[Materials provided — start]
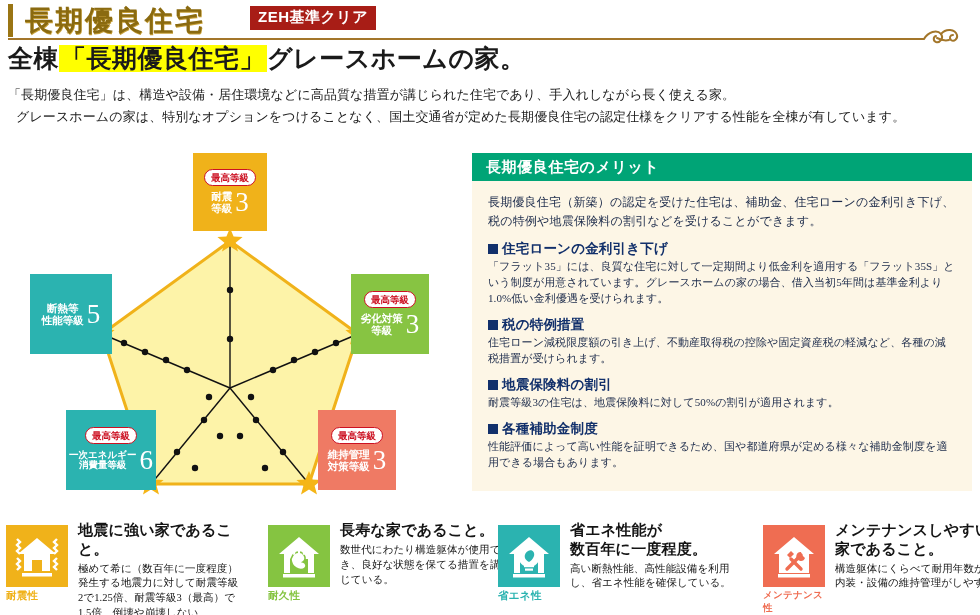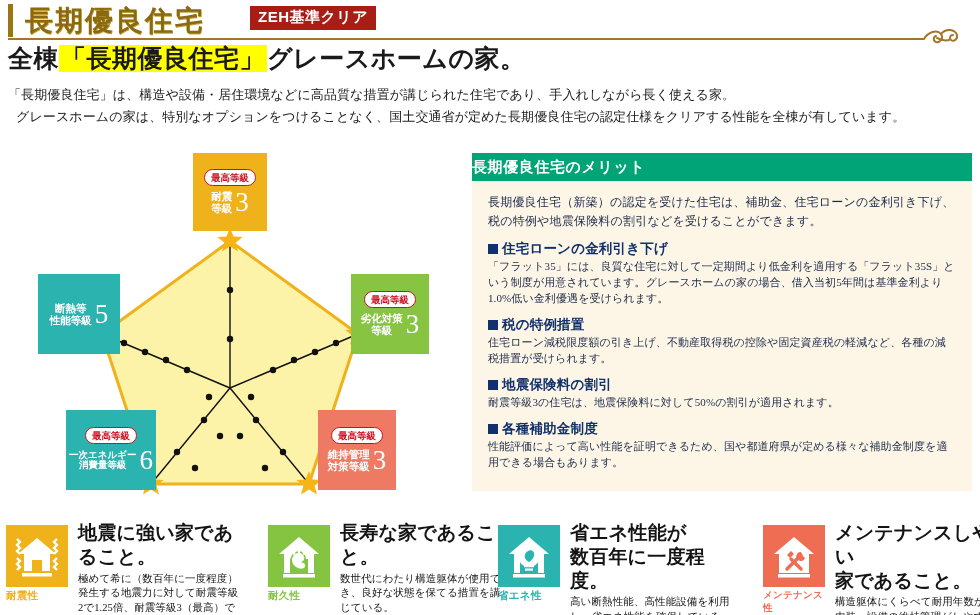"長期優良住宅のメリット" .merit-head { padding-left: none -> 14px }
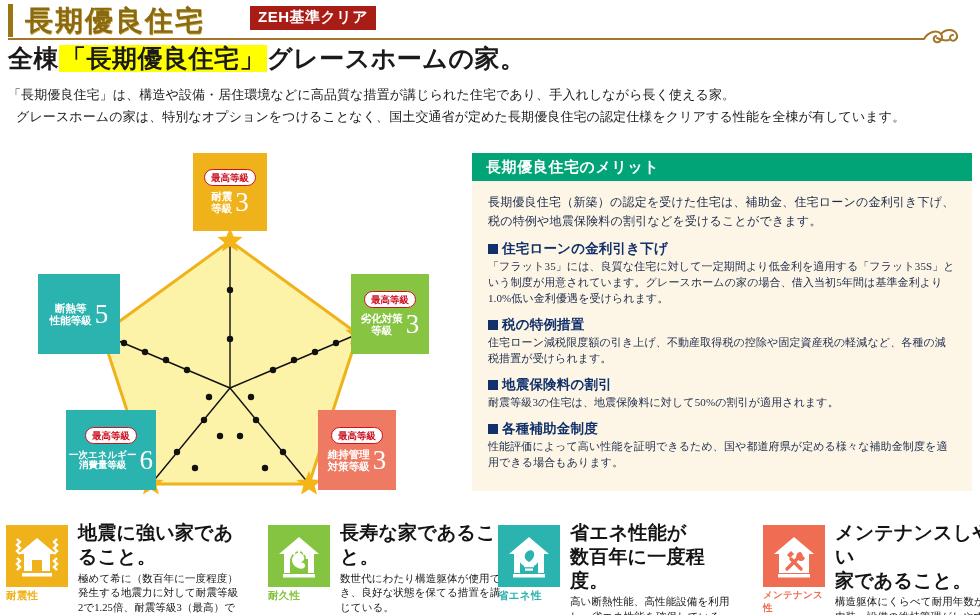"断熱等" div.grade-box { left: 38px -> 30px }
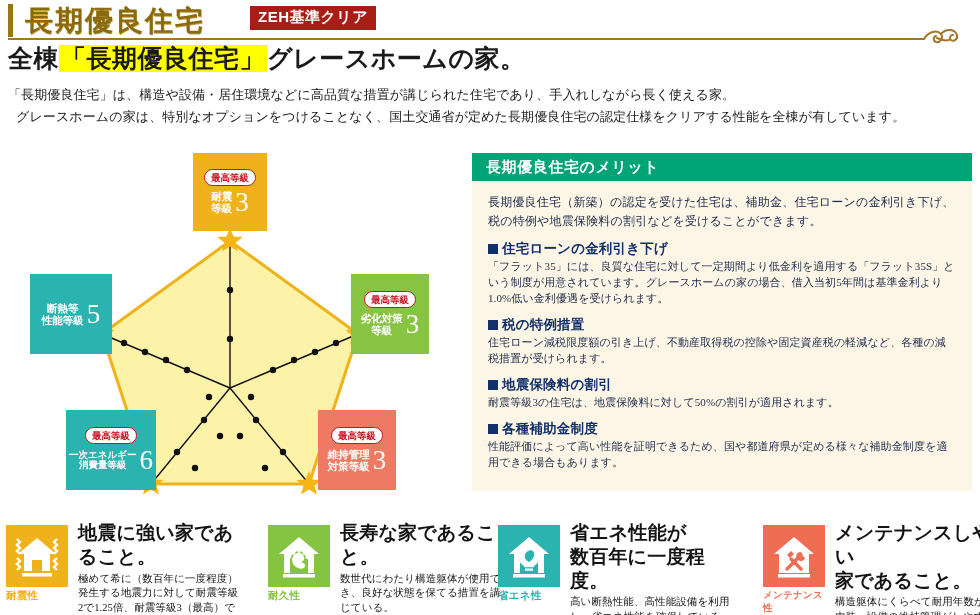"地震に強い家であること。" .feat-title { font-size: 19px -> 15px }
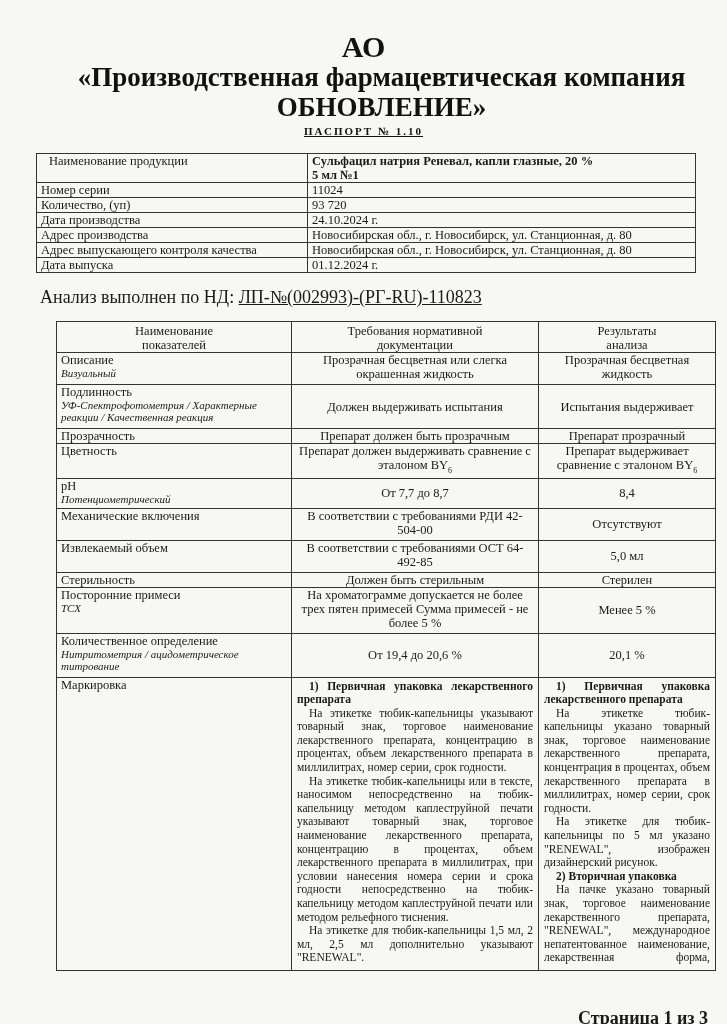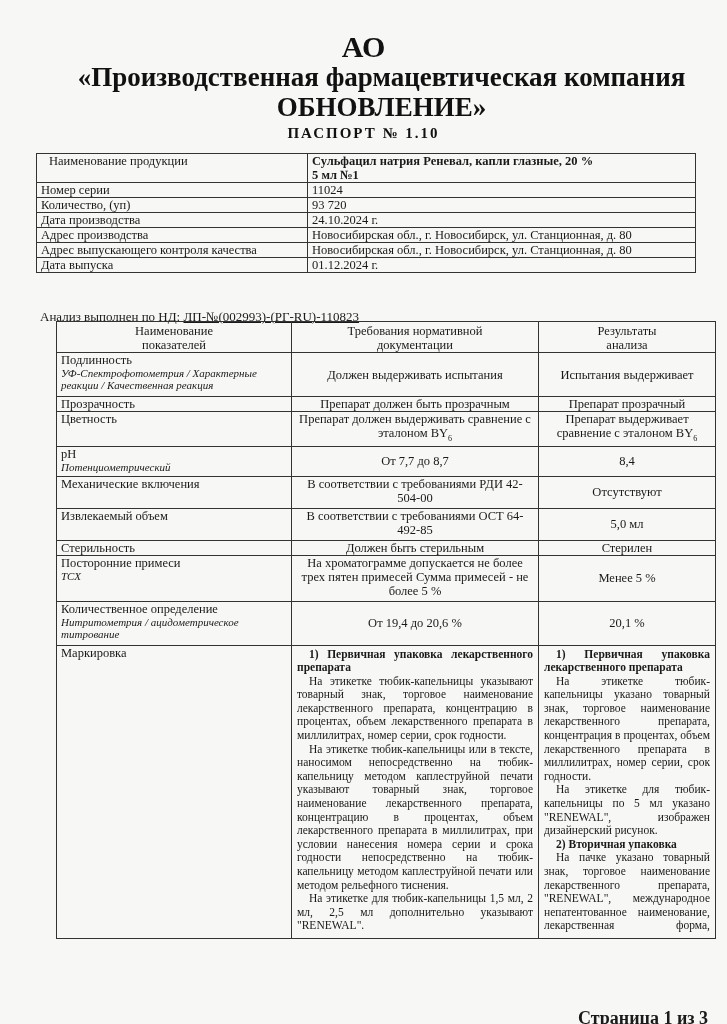"ПАСПОРТ № 1.10" .h-passport { font-size: 15px -> 11px; text-decoration: none -> underline }
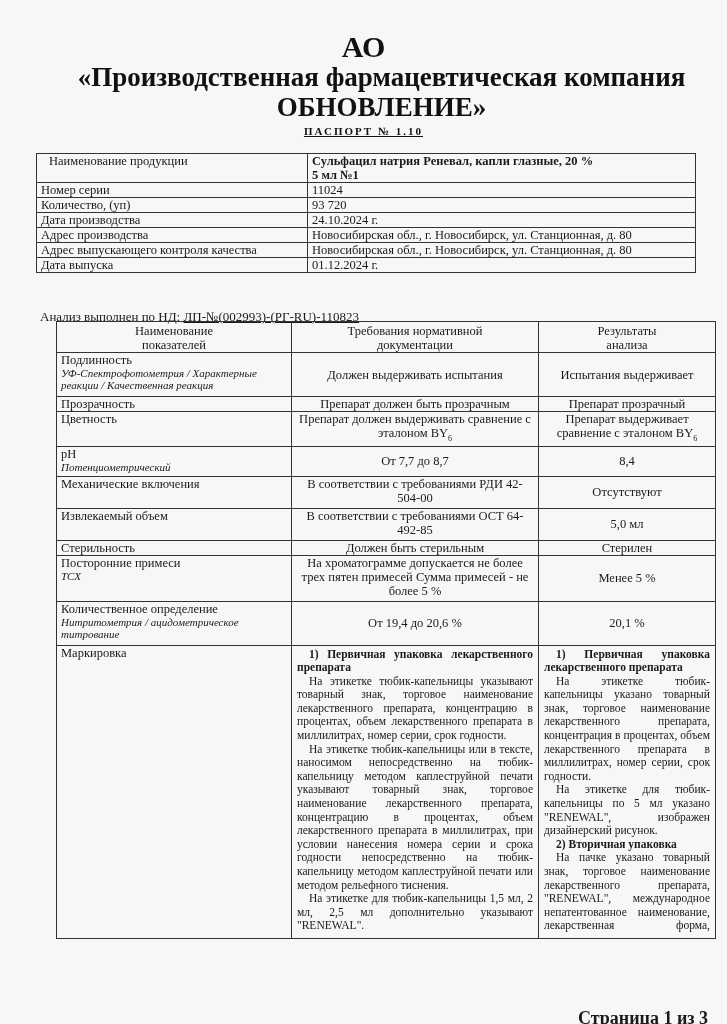"Анализ выполнен по НД:" .nd { font-size: 13px -> 18px; top: 309px -> 287px }
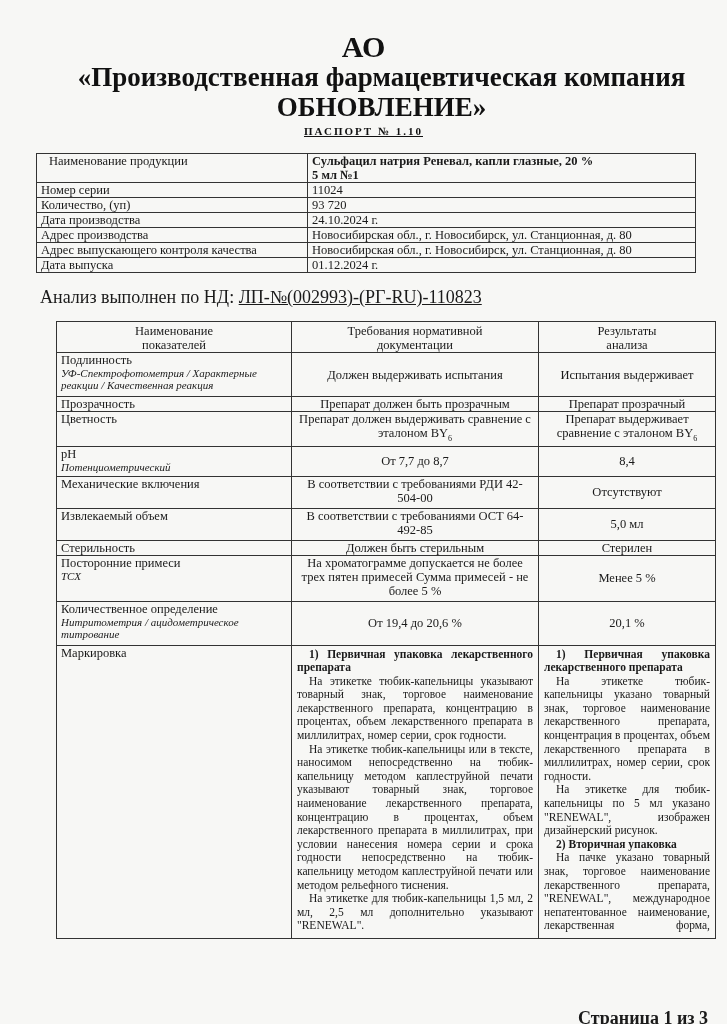"Описание" tr { html: none -> <tr> <td> <span>Описание</span> <span>Визуальный</span> </td> <td>Прозрачная бесцветная или слегка окрашенная жидкость</td> <td>Прозрачная бесцветная жидкость</td> </tr> }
[Materials provided — finish]
== Exercise ==
The result should be every line of the data, reproduced exactly, with the images removed.

== Finished task ==
"長期優良住宅のメリット" .merit-head { padding-left: none -> 14px }
"断熱等" div.grade-box { left: 38px -> 30px }
"地震に強い家であること。" .feat-title { font-size: 19px -> 15px }
"ПАСПОРТ № 1.10" .h-passport { font-size: 15px -> 11px; text-decoration: none -> underline }
"Анализ выполнен по НД:" .nd { font-size: 13px -> 18px; top: 309px -> 287px }
"Описание" tr { html: none -> <tr> <td> <span>Описание</span> <span>Визуальный</span> </td> <td>Прозрачная бесцветная или слегка окрашенная жидкость</td> <td>Прозрачная бесцветная жидкость</td> </tr> }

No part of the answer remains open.